▸ What to work on: Reproduce the entries that follow exactly. No picture should appear in the result.

▸ Extracted information:
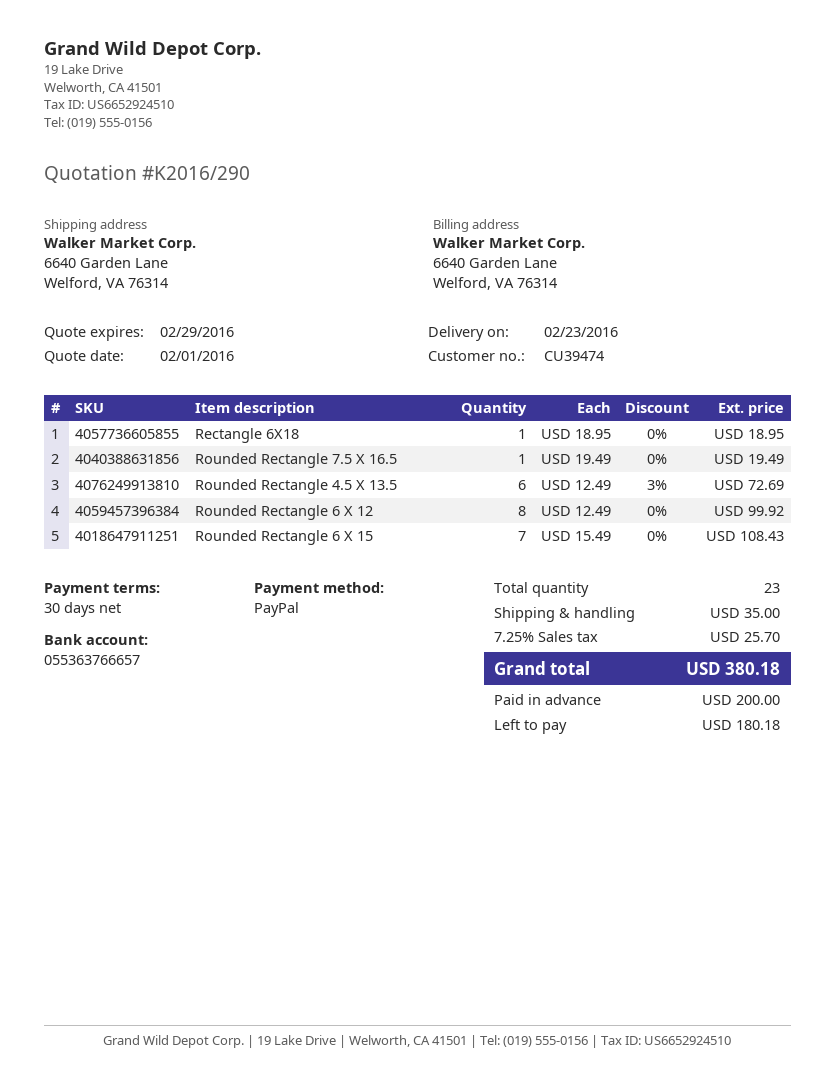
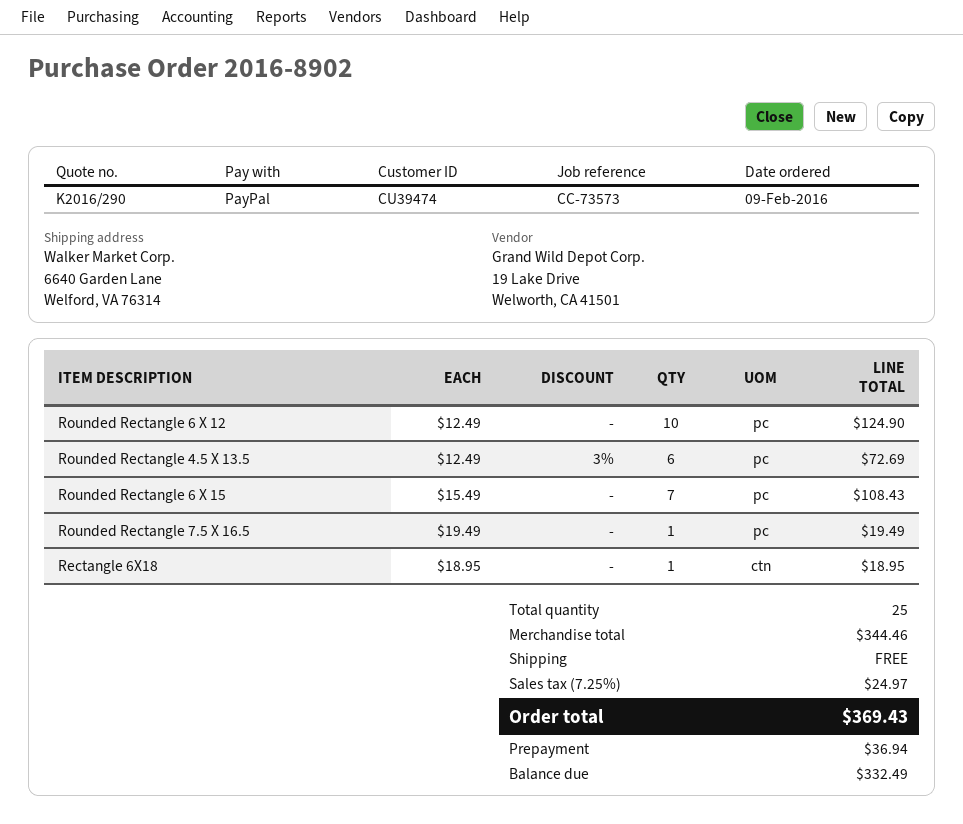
Rounded Rectangle 6 X 12: 8 x 12.49 = 99.92 -> 10 x 12.49 = 124.90
total quantity: 23 -> 25
shipping: 35.00 -> 0.00
tax: 7.25% = 25.70 -> 7.25% = 24.97
total: 380.18 -> 369.43
deposit: 200.00 -> 36.94
balance: 180.18 -> 332.49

▸ Solution to this task:
Rounded Rectangle 6 X 12: 8 x 12.49 = 99.92 -> 10 x 12.49 = 124.90
total quantity: 23 -> 25
shipping: 35.00 -> 0.00
tax: 7.25% = 25.70 -> 7.25% = 24.97
total: 380.18 -> 369.43
deposit: 200.00 -> 36.94
balance: 180.18 -> 332.49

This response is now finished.